We returned to the classroom and debriefed. Josh spoke of how to effectively journal an experience so that optimum student learning can occur. As I reflected, I had to think of why I tend to take the observer role. What do I fear about getting into the thick of things in a group activity? I fear not being listened to, which tends to happen when I am forced into a group situation. I don’t advocate for myself very well. Or I go too far and come off as the know-it-all (like when I play Trivial Pursuit with friends), then wind up being wrong. I hate being wrong in front of a group, so I stand aside and let others make decisions or I disengage and become the observer to avoid being put in that position.
Well, enough self-assessment and pop psychology.
After lunch we broke in to sessions and I choose to stay in the main classroom to hear Tina, Betty Joe, Jen (from Utah), and Brinley of the 2018 cohort present on STEAM activities. I tried to take notes, but it was a fire hose of information and my notes are fragmentary at best. Hopefully I will have time to go through the online group folder where all of these lesson plans are located. I do see how a Cricut machine could come in handy. Jen talked about taking plain colored T-shirts and laying out vinyl shapes, then spraying the shirt with bleach to make a white area around the shapes. This is the opposite of using shapes to block the light for a blueprint T-shirt like we did last week in my STEAM class. We did do one activity as a group to take a clear plastic plate and paint it with Sharpie markets, then use heat guns to make Shrinky Dinks out of them. I’ve done this before using plastic cups melted in a toaster oven, but I like the larger size of the plates.
During the second breakout session I went to the other room to hear Scott, Beth, and Christina talk about video editing tools and coding resources. I wrote down a lot of sites for teaching beginning coding, even to lower elementary students. They also talked about using Minecraft, Arduinos, and Raspberry Pis. Again, I took as many notes as I could and hope to have time to check everything out before school starts up again.
A Tuskegee Airman
We walked out into the main hangar area to hear two World War II veteran aviators speak of their experiences. One was Colonel Charles McGee, who was trained as a pilot at Tuskegee, Alabama and is the only known pilot to fly over 100 combat missions in each of three wars: World War II, Korea, and Vietnam for over 500 total missions. It was inspiring to hear him speak – he is going to be 100 years old this year.

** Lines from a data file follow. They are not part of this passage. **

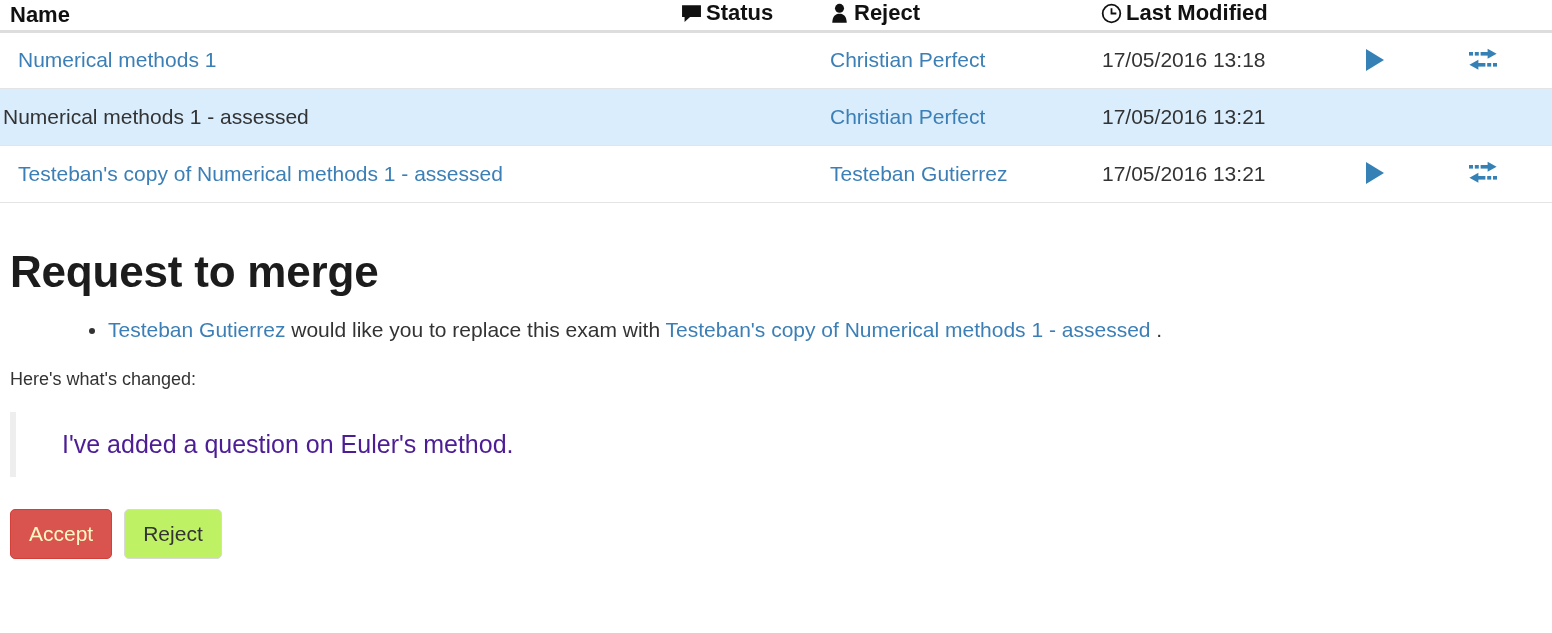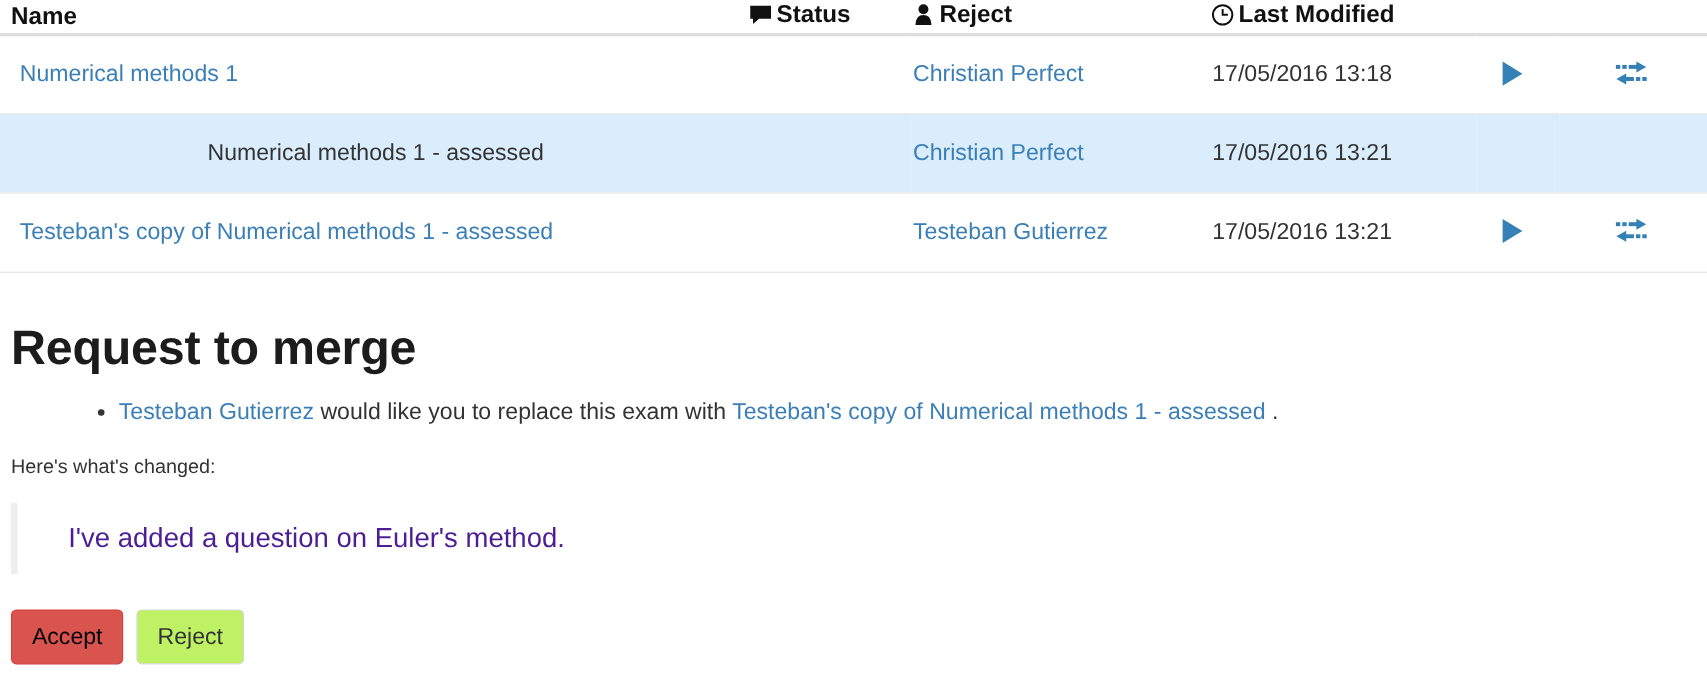"Numerical methods 1" tbody tr { height: 72px -> 57px }
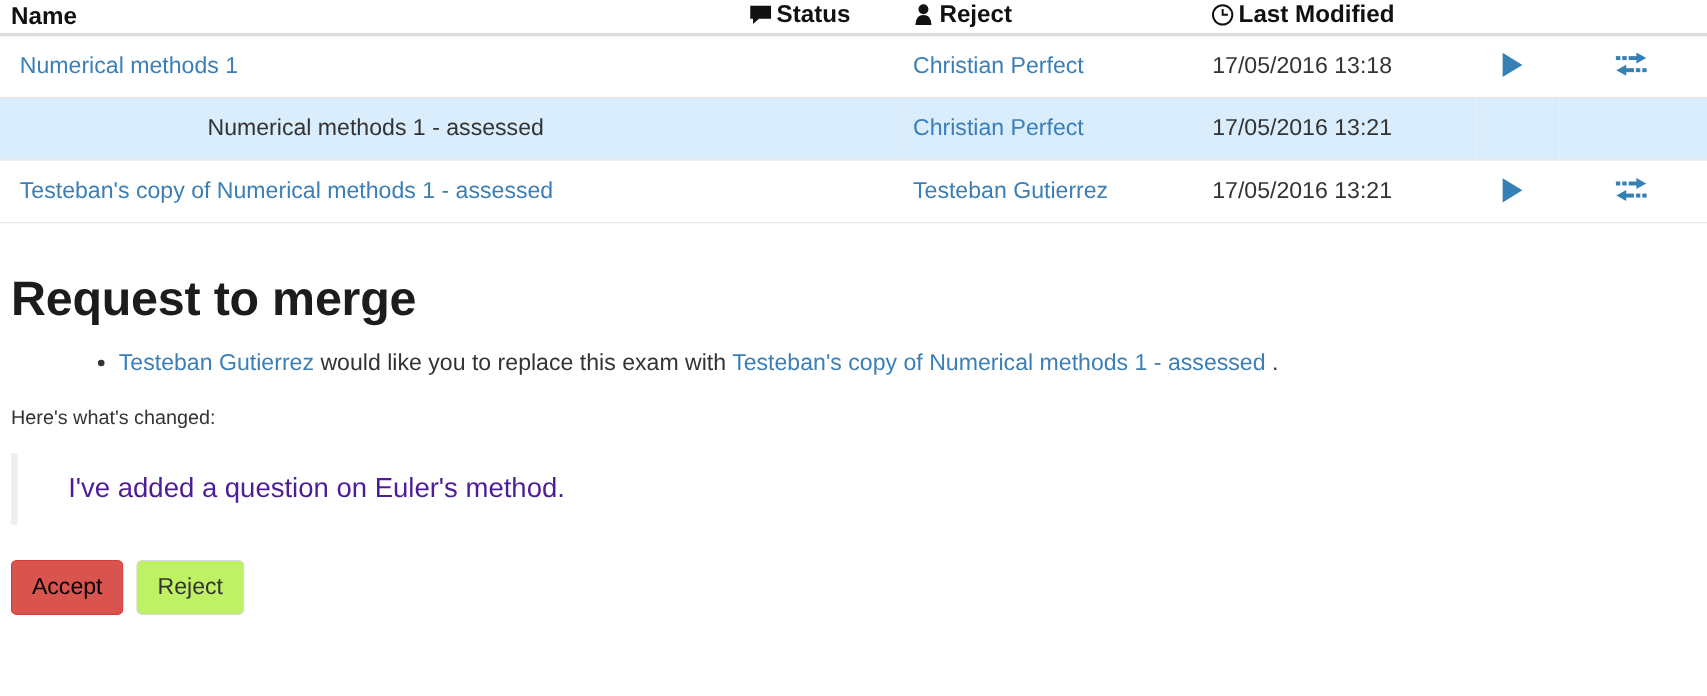"Numerical methods 1 - assessed" tbody tr.row-highlight td.cell-name { text-align: center -> none }
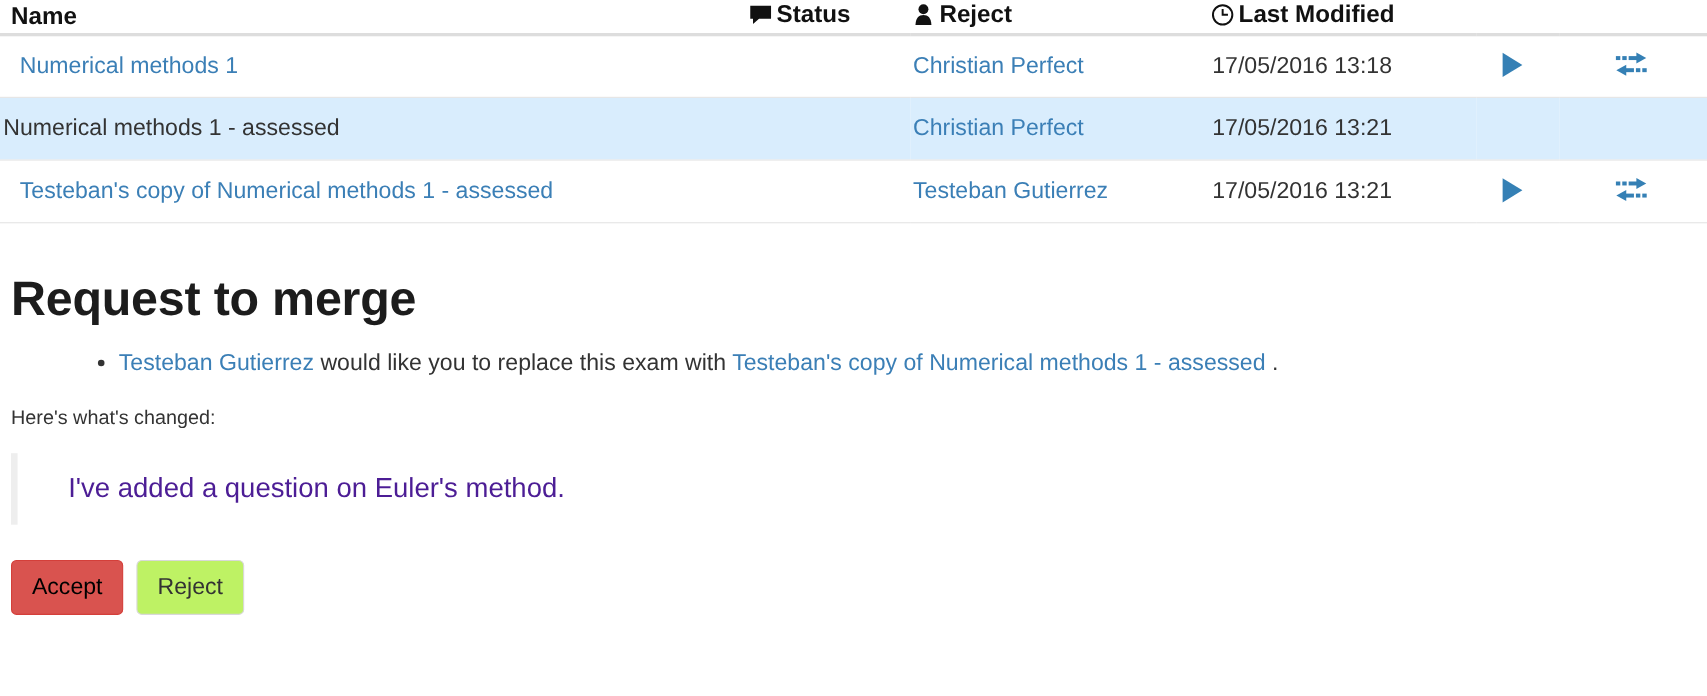"Accept" .btn-accept { color: #000000 -> #fef9c3 }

The other speaker, whose name I did not write down, was a pilot of a B-24 bomber shot down over Germany. He survived when the rest of his crewmates did not. He had been wearing a parachute because he was too short to reach the airplane control pedals and the chute helped push him forward in his seat. When is plane was shot down and broke in two, he was the only one wearing a chute.
Upon returning to American University, we rested for an hour or so and then a group of us ordered several Ubers and we ate at an Italian restaurant in Georgetown. It was a fun group and I enjoyed getting to know the other teachers better. I never did finish my leftovers.